Syukurlah, Kang Adi menyelamatkan ku kali ini. Langsung saja kuhampiri Kang Adi untuk menerima cat air darinya. Tidak disangka dia mengikut.
“Mau melukis? Katanya gak pernah dapat nilai bagus di pelajaran seni atau mungkin baru mau belajar?” Tanyanya bertubi-tubi. Entah yang mana harus ku jawab lebih dulu.
“Bukan, Kak. Ini sepupuku minta dibelikan cat air, mungkin dia mau melukis.”
Dia mengangguk tanda puas dengan jawabanku. Bolehkah aku pergi sekarang? Aku tidak suka terjebak di situasi seperti ini.

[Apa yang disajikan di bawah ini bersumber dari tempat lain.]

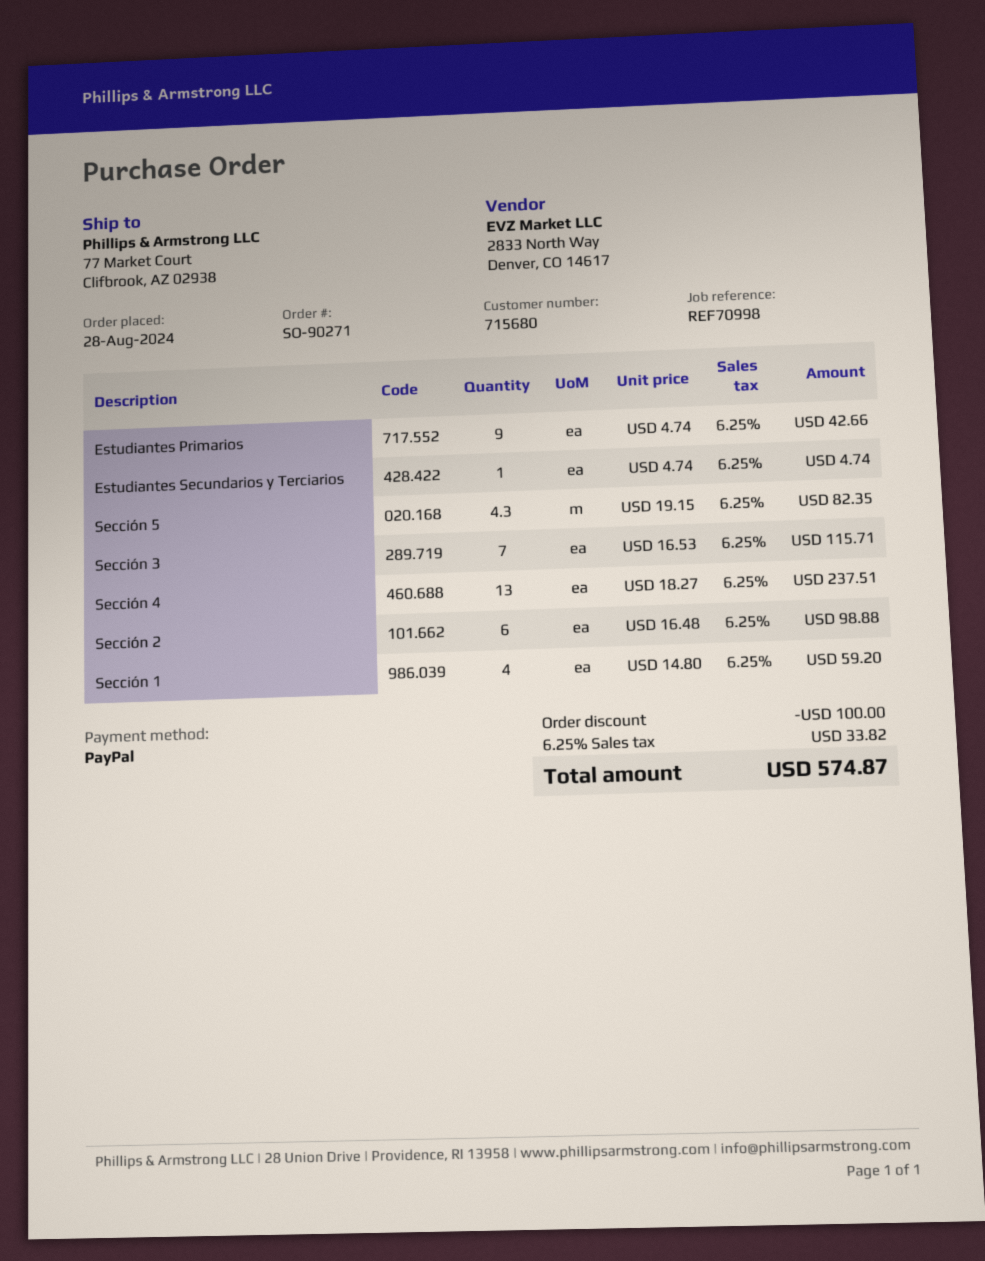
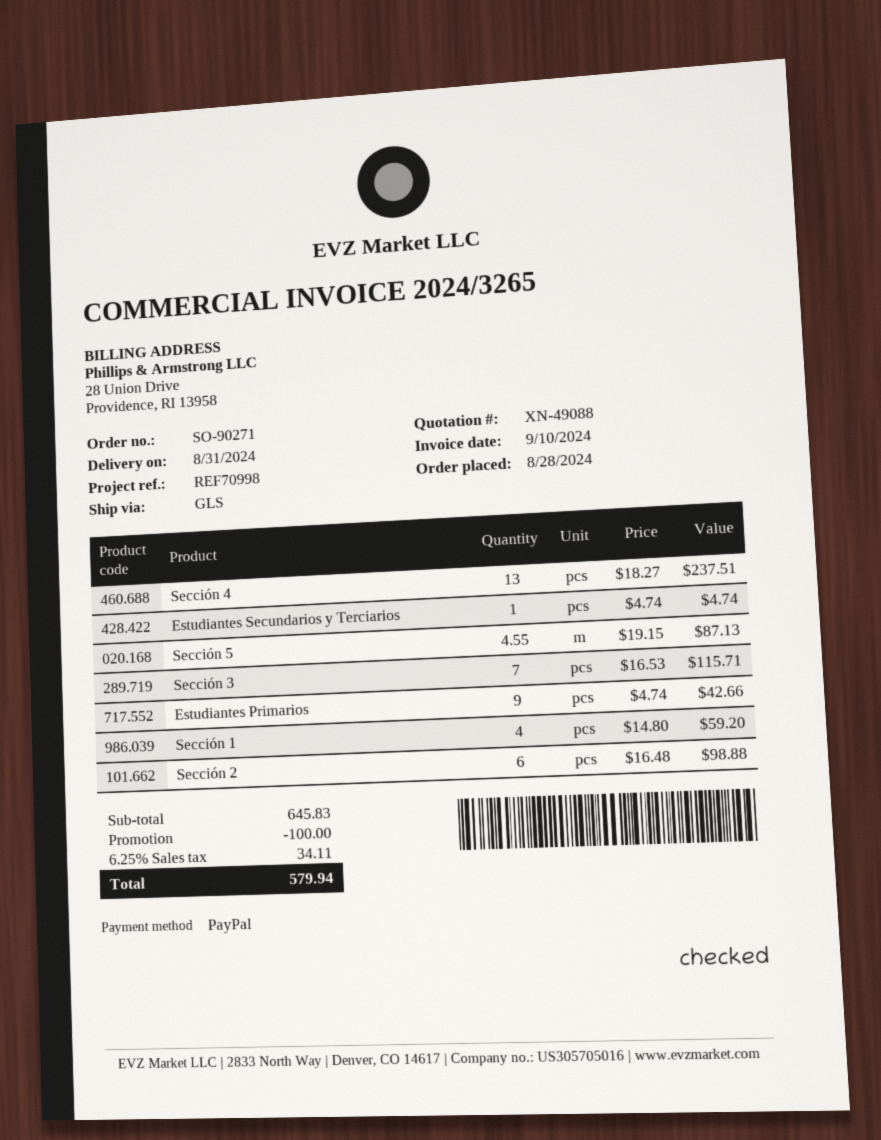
Sección 5: 4.3 x 19.15 = 82.35 -> 4.55 x 19.15 = 87.13
tax: 6.25% = 33.82 -> 6.25% = 34.11
total: 574.87 -> 579.94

“Eh, tunggu. Kita jalan bareng aja, cuaca sore ini bagus soalnya.” Cegatnya begitu sudah kulayangkan kaki ku mendekat di pintu.
Aku mengumpat begitu banyak, mengutuk cuaca sore ini yang sangat membuatnya senang. Tapi apa hubungannya jalan bersama dengan cuaca yang bagus? Dia hanya mengarang alasan saja, dia hanya ingin menjebakku karena dia tahu aku tidak nyaman di dekatnya.
“Ini, Pak uangnya.”
Kulihat yang dia beli seperangkat alat dan bahan untuk melukis. Ada canvas, cat air, kuas, dan yang lainnya. Bukannya dia pernah bilang tidak pandai melukis? Lalu mengapa sampai beli seperangkat alat dan bahan untuk melukis? Membingungkan saja.
Dia sudah selesai membayar, kami keluar dari toko buku Kang Adi jalan bersama. Awalnya tidak ada yang membuka suara, Adam benar-benar menikmati suasana sore ini dengan sangat khidmat. Sedangkan aku, sibuk memikirkan banyak cara bagaimana supaya aku dan Adam cepat sampai dan kami berpisah.
“Aku senang, lekukan sabit itu akhirnya muncul lagi.”
Aku terkejut dengan dia yang tiba-tiba membuka suara.
“Terima kasih, Kak.” Balasku.
“Eh, iya Kak. Katanya Kakak gak pandai ngelukis, tapi kok beli seperangkat alat dan bahan untuk melukis?”
“Gak pandai belum tentu gak bisa, kan? Makanya karena aku gak pandai, aku mau belajar supaya bisa pandai.” Jawabnya membuatku paham.
Yang dikatakannya benar juga, tidak ada salahnya bahkan bagus kalau mau belajar untuk bisa pandai melukis, semuanya juga berawal dari ketidaktahuan menjadi tahu karena ada usaha dan belajar di dalamnya.
“Aini paham sekarang.”
“Hm? Kamu paham? Apa kamu juga paham kalau aku menyibukkan diri itu karena beralih untuk tidak terlalu sering mengganggumu?”
Aku membatu, tidak ada kata-kata yang bisa diproses untuk saat ini. Adam mengunci jalannya pikiranku untuk bekerja sebagaimana mestinya. Dia terlalu sering menanyakan hal-hal yang membuatku akhirnya hanya berujung tidak dapat menjawabnya.